In [2]:
import numpy as np
import warnings
from munch import Munch
import itertools
from mv_Viterbi import mv_Viterbi
from cst_aggregate import cst_aggregate

# UnSplit Version of Mediation Variables

The original formulation where we split a constraint across time added some complexity and, imporntantly, made it very hard to condition on the constraint being unsatsifies $C = 0$, since in the original $C=1$ was equivalent to setting every $C_t = 1$. In this version, we sidestep this issue by not splitting up $C$. For more info, refer to the notes on Overleaf.

### The Model

Same as the other notebook, the HMM here is designed specifically to demonstrate the effects of constraints. We have a three state HMM $a,b,c$ with binary emissions $A,C$. As the names would suggest, $a$ and $c$ are very likely to emit $A$ and $C$ respecively, while $b$ emits both with equal probability. The intial distribution is also uniform over all 3 states. Here's a summary:

1. Uniform transition matrix
2. Uniform initial distribution
3. Binary emissions with emission matrix. Rows $a,b,c,$ top-to-bottom, columns $A,C$ left-right: $$\begin{bmatrix} .8 & .2\\ .5 & .5\\ .2 & .8 \end{bmatrix}$$



### The precedence constraint

We'll be handling a precendence constraint: $a$ must happen before $c$. The mediatory variable is a 2-dimensional binary vector $r_t = (m_1^t, m_2^t)$. $m_1^t$ tracks whether state $a$ has been visited yet. $m_2^t$ then tracks if, at any time up to $t$, state $c$ has occured before $a$ was visited. 
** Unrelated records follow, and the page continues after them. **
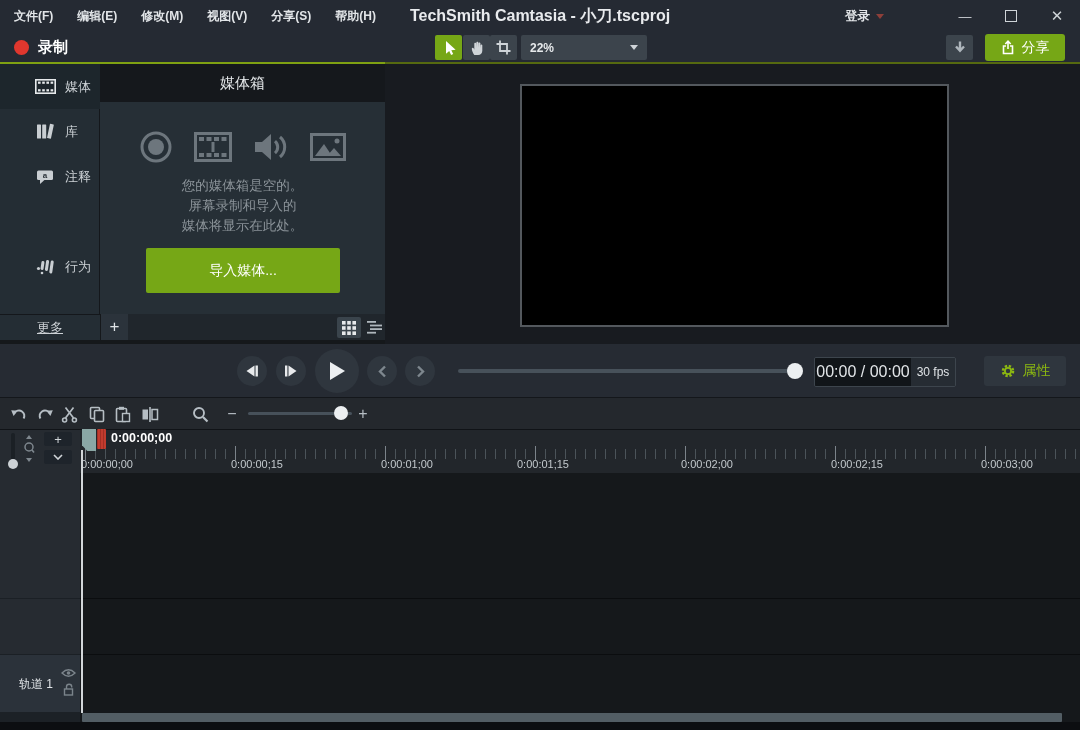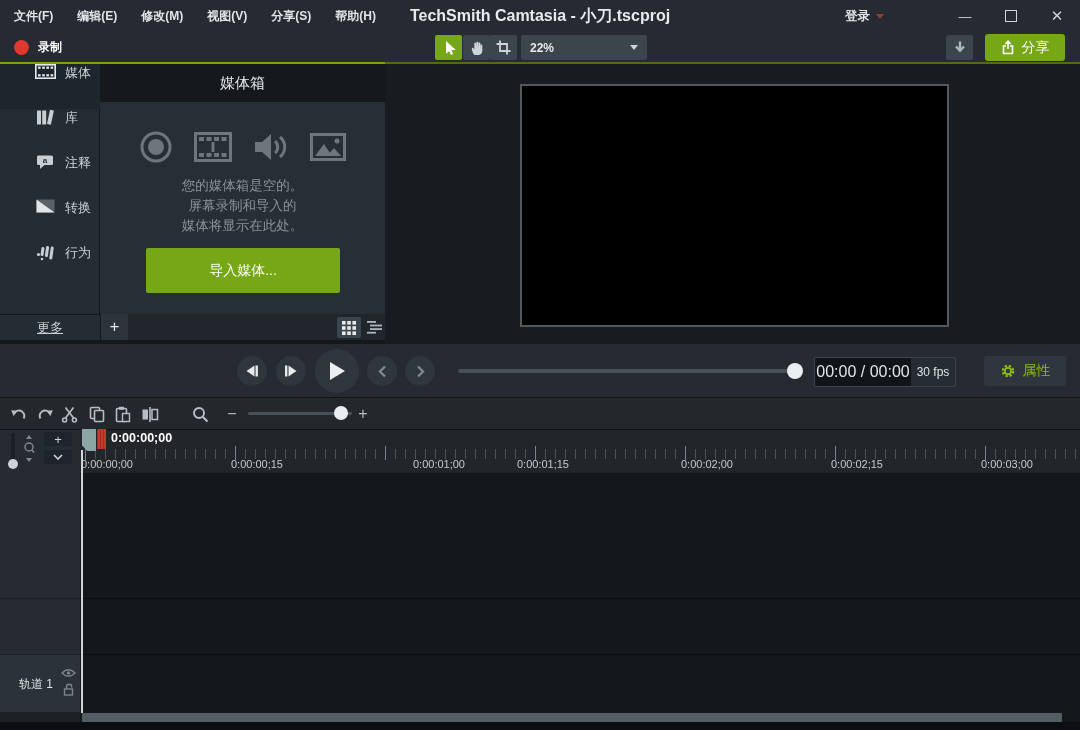"录制" .rec { font-size: 12px -> 15px }
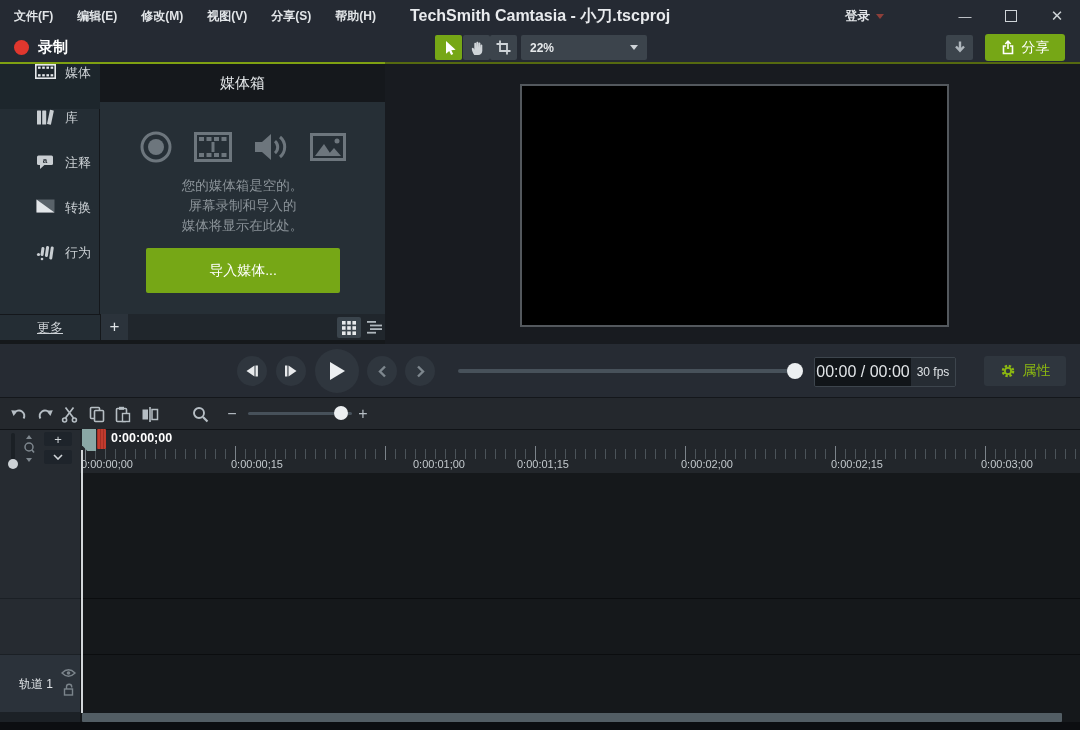"媒体" .side-item { align-items: none -> center }
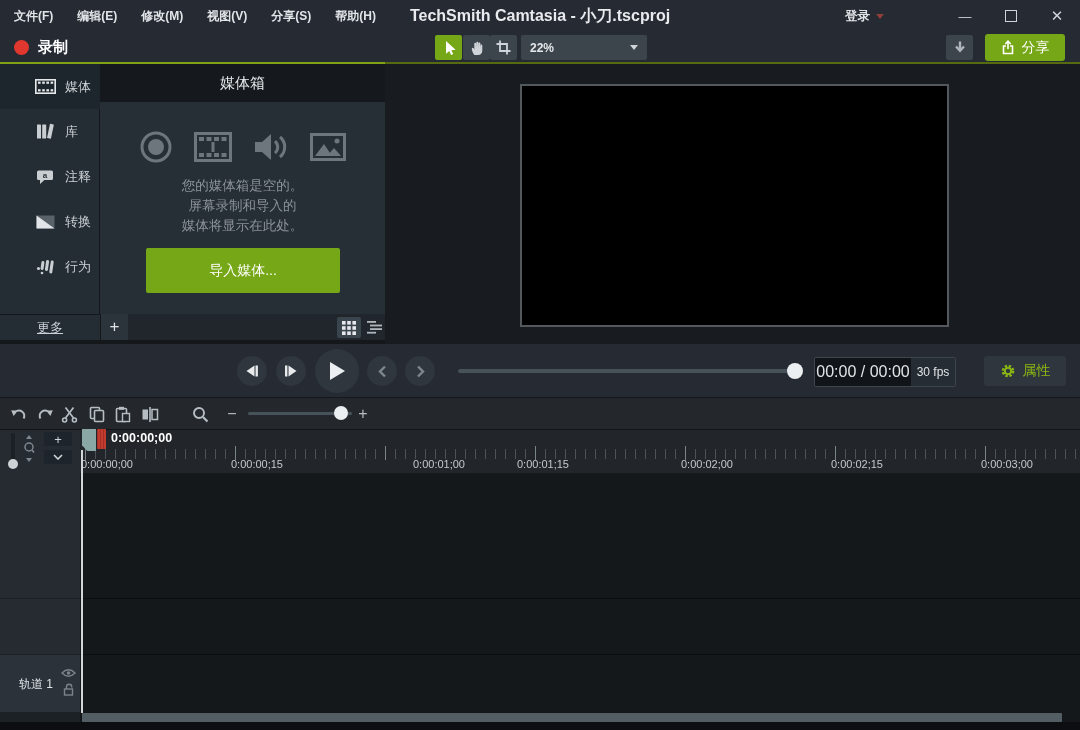"转换" div.abs { html: <div> <span> <svg> <rect></rect> <polygon></polygon> </svg> </span> <span>转换</span> </div> -> none }
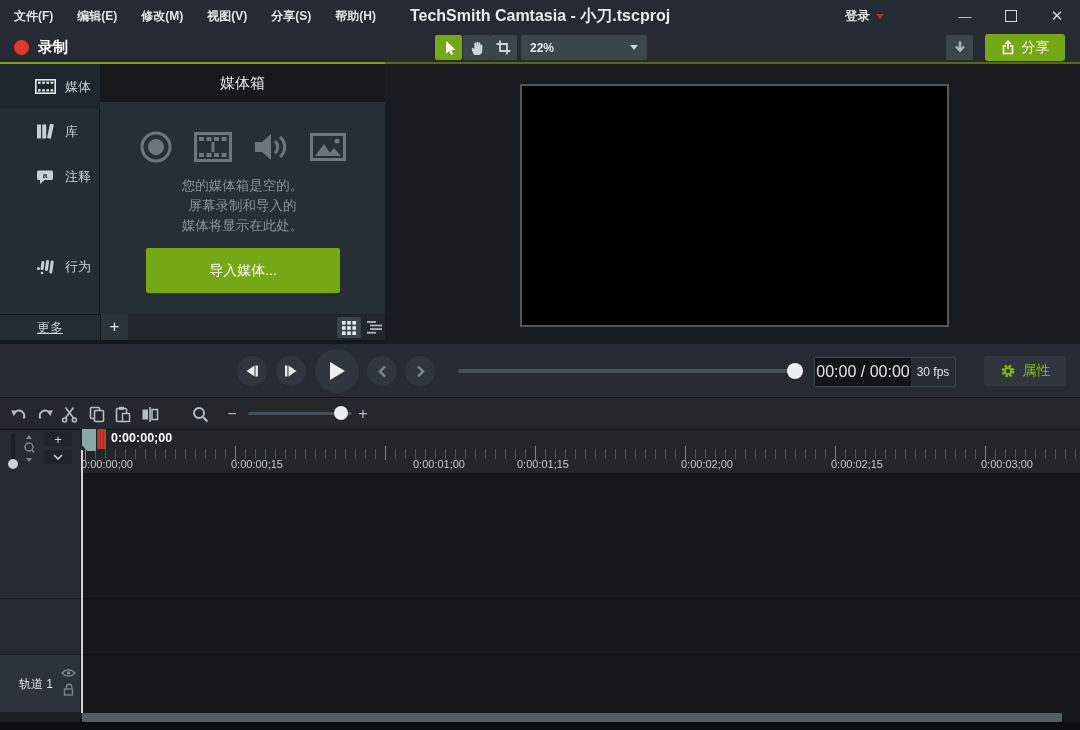"0:00:01;00" span.abs { margin-left: 32px -> none }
# Inference: Unconstrained vs. Unconstrained

In the unconstrained case, given an observation sequence of $A,A,C,\cdots[]$ the MAP will simply be the corresponding hidden sequence $a,a,c,\cdots$. $b$ will never be encountered in the unconstrained MAP.

However, in the constrained case, say the we know the constraint is satisfied. Then if we encounter a few initial $C$'s, our constrain forces us to choose $b$ which is allowed and more likely to emite $C$ than $a$. For example, $C,C,A,A,\cdots$ would give rise to  $b,b,a,a,\cdots$, since we cannot have $c$ happen before $a$. Note that if the intial sequence of $C$'s is longer than 3, then we'll be incentivized to eat the cost of starting at $a$ so we can unlock $c$ for the subsequent states.

On the other hand, saya we know the constraint is NOT satisfied, equivalent to knowing that $c$ happens before $a$. Then the situation is symmetric, except now we would infer $b$'s if we encounter a small intiial sequence of $a$'s.

# Interesting Points

Already, we demonstrated that with intermediate variables, we're able to run the Viterbi algorithm on the augmented model with small additional overhead. If you look at the code and/or the equations, we needed to track the states of a binary 2D vector, expanding the number of values tracked in Viterbi by a factor of 4. However, we notably did not need to blow up the transition matrix, and the "transitions"/"emissions" of these auxillary variables were incorporates as 0-1 weights.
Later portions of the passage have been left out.